*SUPPLIED INFORMATION*.
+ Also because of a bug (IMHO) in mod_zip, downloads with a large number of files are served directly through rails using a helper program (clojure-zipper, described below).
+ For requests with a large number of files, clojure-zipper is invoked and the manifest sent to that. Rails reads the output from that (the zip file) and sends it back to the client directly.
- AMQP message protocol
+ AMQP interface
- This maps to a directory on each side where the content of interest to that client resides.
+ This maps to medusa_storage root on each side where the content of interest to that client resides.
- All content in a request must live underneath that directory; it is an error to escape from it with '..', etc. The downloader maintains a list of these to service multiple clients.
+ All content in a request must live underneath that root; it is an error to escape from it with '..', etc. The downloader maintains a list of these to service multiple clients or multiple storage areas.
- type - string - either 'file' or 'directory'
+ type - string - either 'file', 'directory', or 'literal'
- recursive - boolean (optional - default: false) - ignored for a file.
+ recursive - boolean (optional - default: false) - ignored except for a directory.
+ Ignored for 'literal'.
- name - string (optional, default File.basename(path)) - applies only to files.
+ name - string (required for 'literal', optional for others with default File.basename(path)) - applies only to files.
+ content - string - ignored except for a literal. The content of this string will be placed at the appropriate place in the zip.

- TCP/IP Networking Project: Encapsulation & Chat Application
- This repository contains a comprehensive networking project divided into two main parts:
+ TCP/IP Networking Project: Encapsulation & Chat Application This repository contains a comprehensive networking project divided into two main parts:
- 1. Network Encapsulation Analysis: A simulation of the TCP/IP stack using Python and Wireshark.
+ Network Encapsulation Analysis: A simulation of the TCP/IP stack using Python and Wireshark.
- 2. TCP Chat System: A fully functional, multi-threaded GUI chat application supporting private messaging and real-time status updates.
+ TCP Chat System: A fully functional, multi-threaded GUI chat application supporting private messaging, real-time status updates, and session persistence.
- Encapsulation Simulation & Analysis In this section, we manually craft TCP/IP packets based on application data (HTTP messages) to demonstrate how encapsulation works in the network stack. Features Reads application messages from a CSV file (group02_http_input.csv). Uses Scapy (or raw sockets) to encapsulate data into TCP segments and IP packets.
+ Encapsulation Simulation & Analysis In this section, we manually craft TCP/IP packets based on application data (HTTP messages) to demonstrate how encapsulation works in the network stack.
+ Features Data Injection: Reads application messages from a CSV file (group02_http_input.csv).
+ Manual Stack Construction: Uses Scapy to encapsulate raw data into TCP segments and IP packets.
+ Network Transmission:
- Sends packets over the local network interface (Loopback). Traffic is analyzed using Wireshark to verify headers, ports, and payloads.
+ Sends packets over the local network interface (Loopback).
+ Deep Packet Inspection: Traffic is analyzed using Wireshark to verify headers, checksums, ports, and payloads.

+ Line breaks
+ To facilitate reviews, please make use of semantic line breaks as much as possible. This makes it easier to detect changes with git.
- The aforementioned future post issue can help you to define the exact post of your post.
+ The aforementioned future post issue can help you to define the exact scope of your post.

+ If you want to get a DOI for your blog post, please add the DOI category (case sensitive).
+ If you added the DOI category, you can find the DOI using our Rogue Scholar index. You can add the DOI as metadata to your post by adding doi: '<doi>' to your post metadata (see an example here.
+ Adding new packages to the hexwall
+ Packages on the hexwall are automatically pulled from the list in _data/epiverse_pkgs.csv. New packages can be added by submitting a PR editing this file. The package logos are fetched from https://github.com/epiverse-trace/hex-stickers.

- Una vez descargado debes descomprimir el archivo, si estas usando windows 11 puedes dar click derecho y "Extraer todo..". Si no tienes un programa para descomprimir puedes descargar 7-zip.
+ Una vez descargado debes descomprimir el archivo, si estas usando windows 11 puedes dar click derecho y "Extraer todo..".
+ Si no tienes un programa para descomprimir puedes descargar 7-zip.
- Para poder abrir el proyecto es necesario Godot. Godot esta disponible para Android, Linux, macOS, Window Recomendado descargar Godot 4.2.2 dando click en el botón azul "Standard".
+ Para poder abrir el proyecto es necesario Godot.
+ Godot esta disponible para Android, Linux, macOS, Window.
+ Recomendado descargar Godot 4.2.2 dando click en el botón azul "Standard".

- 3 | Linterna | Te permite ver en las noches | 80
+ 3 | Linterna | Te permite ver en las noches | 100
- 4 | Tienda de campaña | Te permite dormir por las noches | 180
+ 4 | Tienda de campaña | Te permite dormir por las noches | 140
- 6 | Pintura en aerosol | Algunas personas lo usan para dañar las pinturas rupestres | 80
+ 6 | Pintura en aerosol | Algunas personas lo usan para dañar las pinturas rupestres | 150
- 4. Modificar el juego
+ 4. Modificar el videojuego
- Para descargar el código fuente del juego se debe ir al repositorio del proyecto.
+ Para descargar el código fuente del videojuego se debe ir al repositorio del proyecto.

*DESCRIPTION OF THE TASK*.
What's needed is every line of the listing, transcribed word for word.

*FINISHED TASK*.
+ Also because of a bug (IMHO) in mod_zip, downloads with a large number of files are served directly through rails using a helper program (clojure-zipper, described below).
+ For requests with a large number of files, clojure-zipper is invoked and the manifest sent to that. Rails reads the output from that (the zip file) and sends it back to the client directly.
- AMQP message protocol
+ AMQP interface
- This maps to a directory on each side where the content of interest to that client resides.
+ This maps to medusa_storage root on each side where the content of interest to that client resides.
- All content in a request must live underneath that directory; it is an error to escape from it with '..', etc. The downloader maintains a list of these to service multiple clients.
+ All content in a request must live underneath that root; it is an error to escape from it with '..', etc. The downloader maintains a list of these to service multiple clients or multiple storage areas.
- type - string - either 'file' or 'directory'
+ type - string - either 'file', 'directory', or 'literal'
- recursive - boolean (optional - default: false) - ignored for a file.
+ recursive - boolean (optional - default: false) - ignored except for a directory.
+ Ignored for 'literal'.
- name - string (optional, default File.basename(path)) - applies only to files.
+ name - string (required for 'literal', optional for others with default File.basename(path)) - applies only to files.
+ content - string - ignored except for a literal. The content of this string will be placed at the appropriate place in the zip.

- TCP/IP Networking Project: Encapsulation & Chat Application
- This repository contains a comprehensive networking project divided into two main parts:
+ TCP/IP Networking Project: Encapsulation & Chat Application This repository contains a comprehensive networking project divided into two main parts:
- 1. Network Encapsulation Analysis: A simulation of the TCP/IP stack using Python and Wireshark.
+ Network Encapsulation Analysis: A simulation of the TCP/IP stack using Python and Wireshark.
- 2. TCP Chat System: A fully functional, multi-threaded GUI chat application supporting private messaging and real-time status updates.
+ TCP Chat System: A fully functional, multi-threaded GUI chat application supporting private messaging, real-time status updates, and session persistence.
- Encapsulation Simulation & Analysis In this section, we manually craft TCP/IP packets based on application data (HTTP messages) to demonstrate how encapsulation works in the network stack. Features Reads application messages from a CSV file (group02_http_input.csv). Uses Scapy (or raw sockets) to encapsulate data into TCP segments and IP packets.
+ Encapsulation Simulation & Analysis In this section, we manually craft TCP/IP packets based on application data (HTTP messages) to demonstrate how encapsulation works in the network stack.
+ Features Data Injection: Reads application messages from a CSV file (group02_http_input.csv).
+ Manual Stack Construction: Uses Scapy to encapsulate raw data into TCP segments and IP packets.
+ Network Transmission:
- Sends packets over the local network interface (Loopback). Traffic is analyzed using Wireshark to verify headers, ports, and payloads.
+ Sends packets over the local network interface (Loopback).
+ Deep Packet Inspection: Traffic is analyzed using Wireshark to verify headers, checksums, ports, and payloads.

+ Line breaks
+ To facilitate reviews, please make use of semantic line breaks as much as possible. This makes it easier to detect changes with git.
- The aforementioned future post issue can help you to define the exact post of your post.
+ The aforementioned future post issue can help you to define the exact scope of your post.

+ If you want to get a DOI for your blog post, please add the DOI category (case sensitive).
+ If you added the DOI category, you can find the DOI using our Rogue Scholar index. You can add the DOI as metadata to your post by adding doi: '<doi>' to your post metadata (see an example here.
+ Adding new packages to the hexwall
+ Packages on the hexwall are automatically pulled from the list in _data/epiverse_pkgs.csv. New packages can be added by submitting a PR editing this file. The package logos are fetched from https://github.com/epiverse-trace/hex-stickers.

- Una vez descargado debes descomprimir el archivo, si estas usando windows 11 puedes dar click derecho y "Extraer todo..". Si no tienes un programa para descomprimir puedes descargar 7-zip.
+ Una vez descargado debes descomprimir el archivo, si estas usando windows 11 puedes dar click derecho y "Extraer todo..".
+ Si no tienes un programa para descomprimir puedes descargar 7-zip.
- Para poder abrir el proyecto es necesario Godot. Godot esta disponible para Android, Linux, macOS, Window Recomendado descargar Godot 4.2.2 dando click en el botón azul "Standard".
+ Para poder abrir el proyecto es necesario Godot.
+ Godot esta disponible para Android, Linux, macOS, Window.
+ Recomendado descargar Godot 4.2.2 dando click en el botón azul "Standard".

- 3 | Linterna | Te permite ver en las noches | 80
+ 3 | Linterna | Te permite ver en las noches | 100
- 4 | Tienda de campaña | Te permite dormir por las noches | 180
+ 4 | Tienda de campaña | Te permite dormir por las noches | 140
- 6 | Pintura en aerosol | Algunas personas lo usan para dañar las pinturas rupestres | 80
+ 6 | Pintura en aerosol | Algunas personas lo usan para dañar las pinturas rupestres | 150
- 4. Modificar el juego
+ 4. Modificar el videojuego
- Para descargar el código fuente del juego se debe ir al repositorio del proyecto.
+ Para descargar el código fuente del videojuego se debe ir al repositorio del proyecto.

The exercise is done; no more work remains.